> What is being asked
The answer should be one number: the count of lines in the listing below with "none" in them.

> The input
Content starts

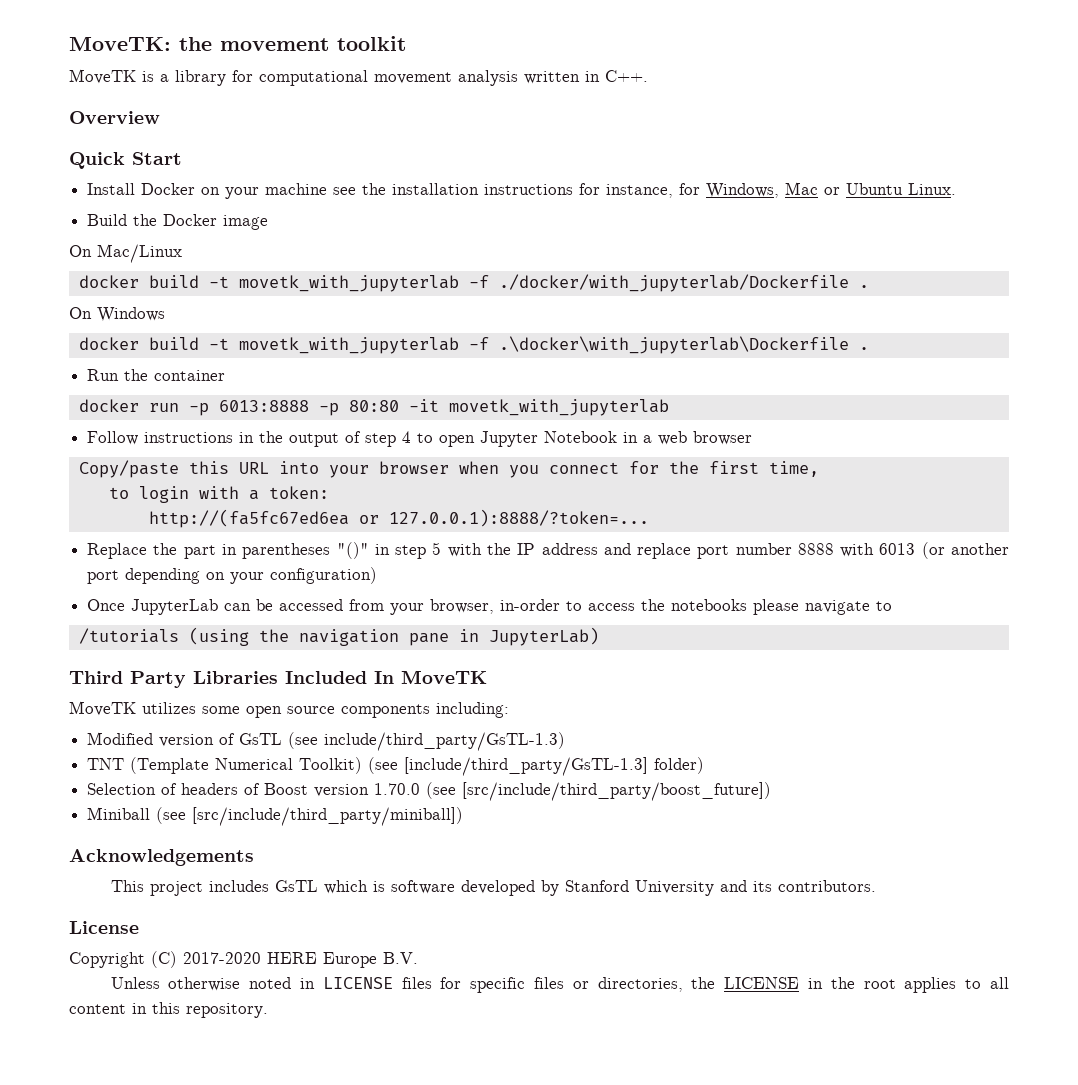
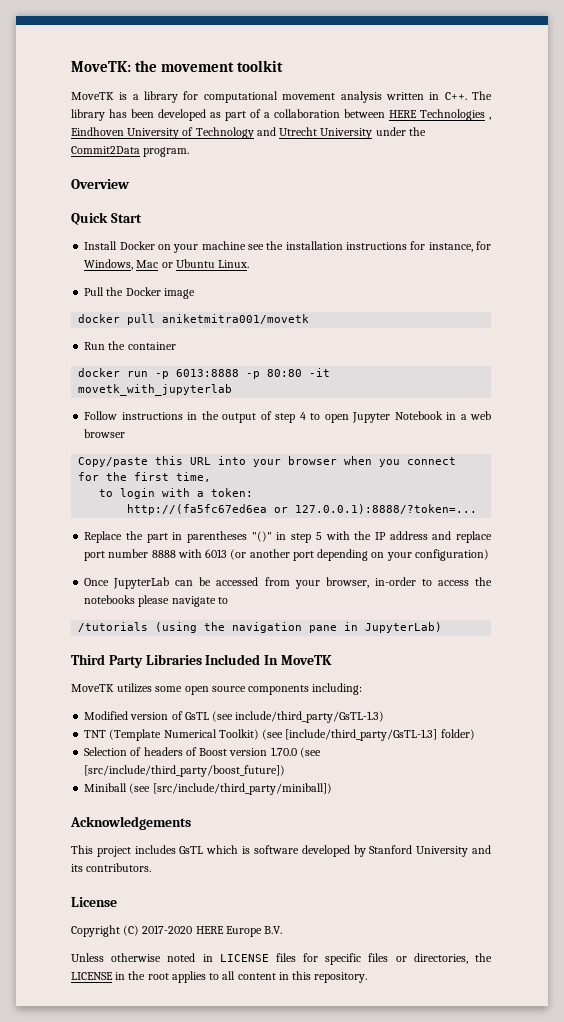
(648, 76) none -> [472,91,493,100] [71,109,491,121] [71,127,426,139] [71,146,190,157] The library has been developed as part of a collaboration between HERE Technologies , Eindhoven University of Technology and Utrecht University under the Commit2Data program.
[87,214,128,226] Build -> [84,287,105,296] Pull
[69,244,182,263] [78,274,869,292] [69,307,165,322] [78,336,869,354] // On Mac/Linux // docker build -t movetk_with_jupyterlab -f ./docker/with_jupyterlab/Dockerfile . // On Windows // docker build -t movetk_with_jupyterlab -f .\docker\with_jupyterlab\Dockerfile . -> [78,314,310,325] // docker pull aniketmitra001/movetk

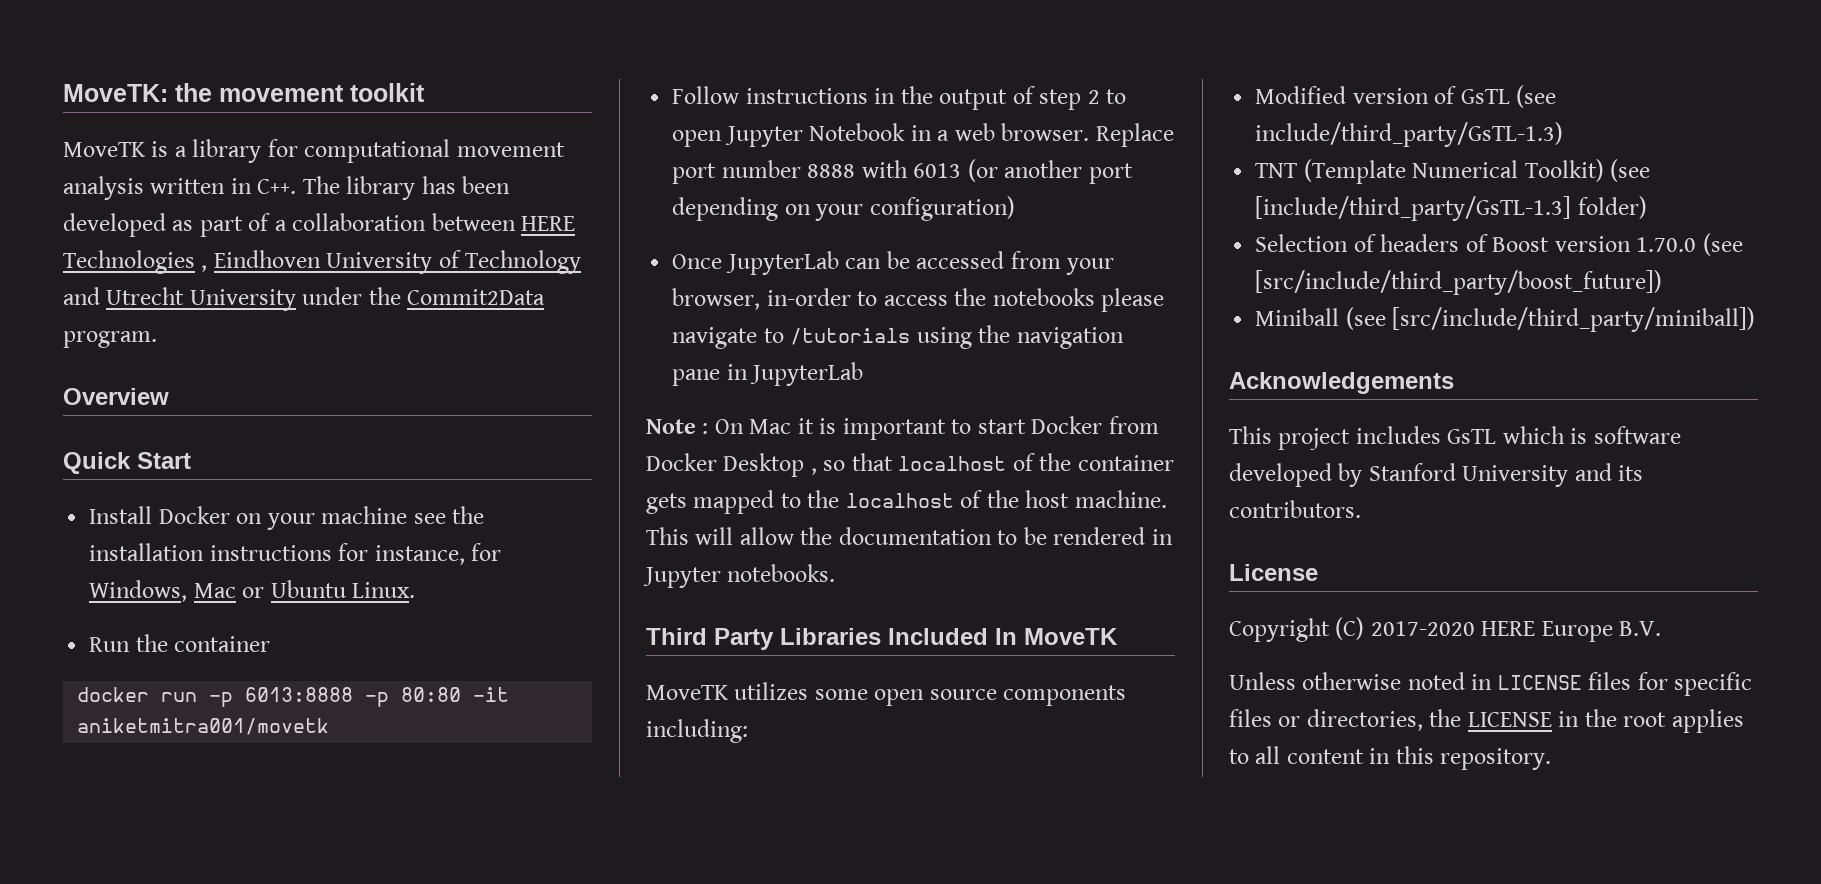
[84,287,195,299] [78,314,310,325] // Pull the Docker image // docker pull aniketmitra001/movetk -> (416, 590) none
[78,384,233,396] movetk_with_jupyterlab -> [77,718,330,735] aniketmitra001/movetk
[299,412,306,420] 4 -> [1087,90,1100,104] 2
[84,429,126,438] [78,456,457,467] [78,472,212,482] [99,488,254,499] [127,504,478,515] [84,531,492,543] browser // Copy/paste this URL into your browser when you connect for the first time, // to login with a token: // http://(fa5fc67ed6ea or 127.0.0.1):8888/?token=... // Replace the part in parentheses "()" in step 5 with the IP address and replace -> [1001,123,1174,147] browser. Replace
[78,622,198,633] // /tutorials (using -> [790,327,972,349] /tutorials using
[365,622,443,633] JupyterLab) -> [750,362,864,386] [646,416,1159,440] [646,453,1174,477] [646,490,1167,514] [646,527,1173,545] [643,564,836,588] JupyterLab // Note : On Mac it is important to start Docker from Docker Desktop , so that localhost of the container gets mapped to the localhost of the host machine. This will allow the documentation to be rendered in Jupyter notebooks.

Content ends
Content starts

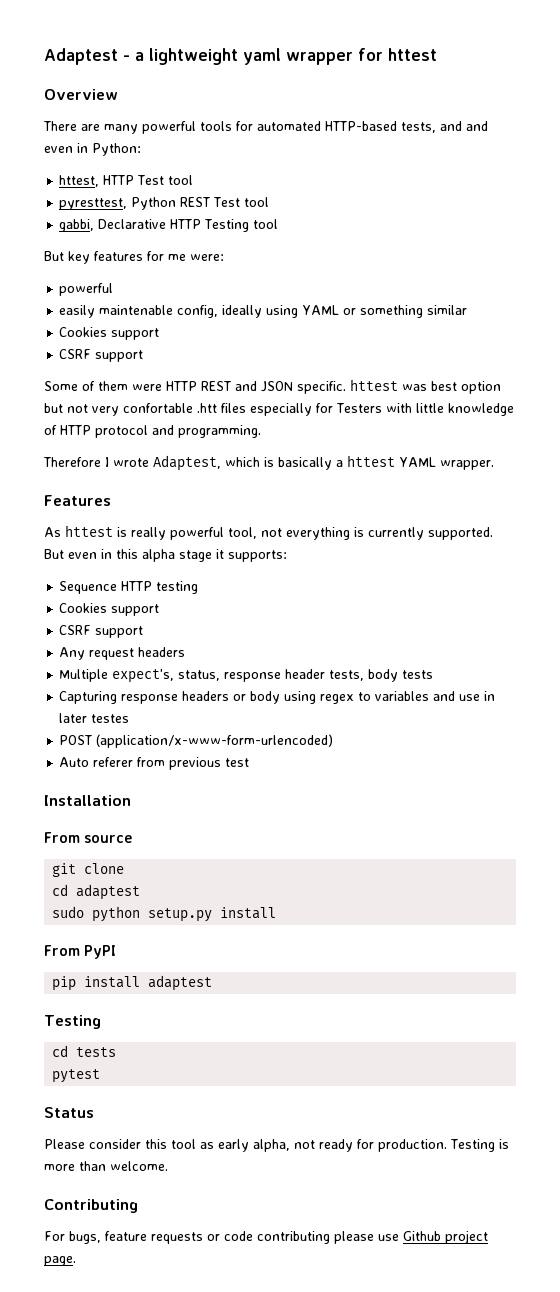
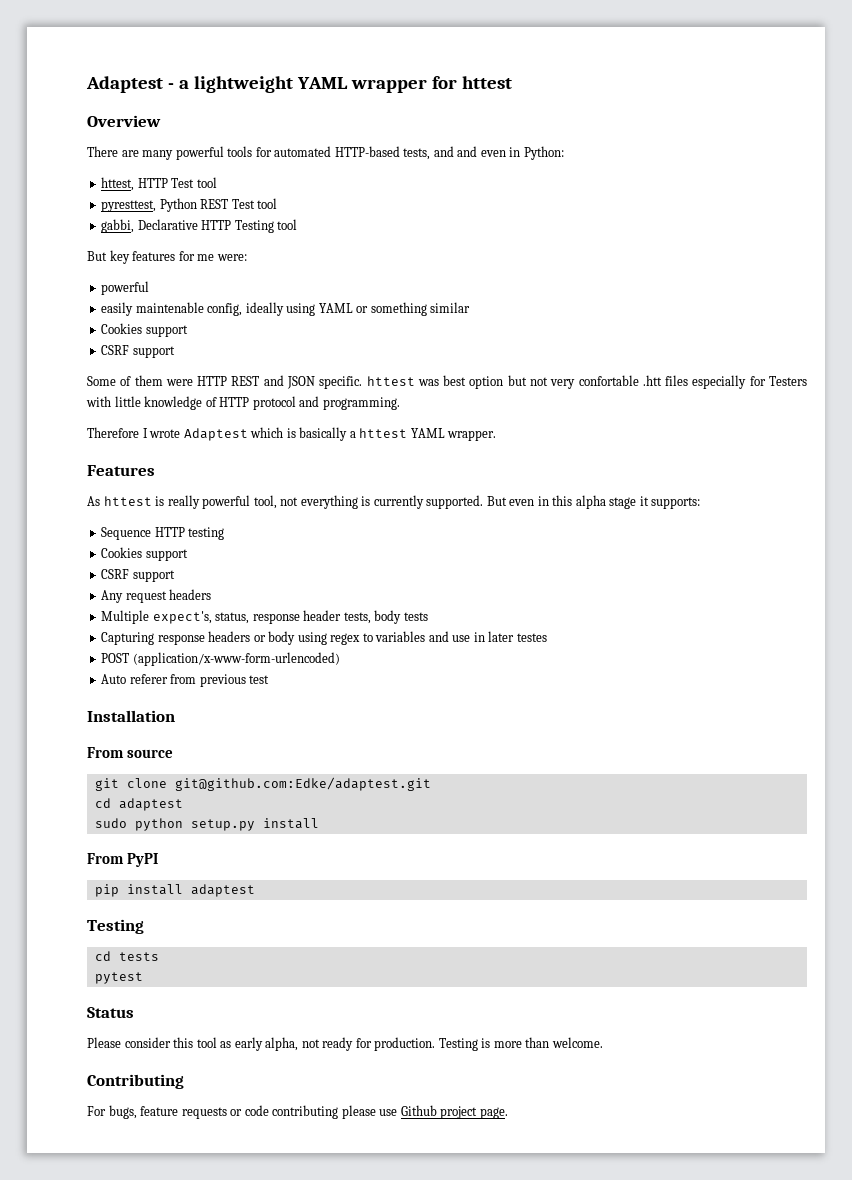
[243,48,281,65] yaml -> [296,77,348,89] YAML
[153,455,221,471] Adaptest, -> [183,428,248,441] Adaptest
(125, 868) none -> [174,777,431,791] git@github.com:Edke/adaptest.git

Content ends

> Response to this task
3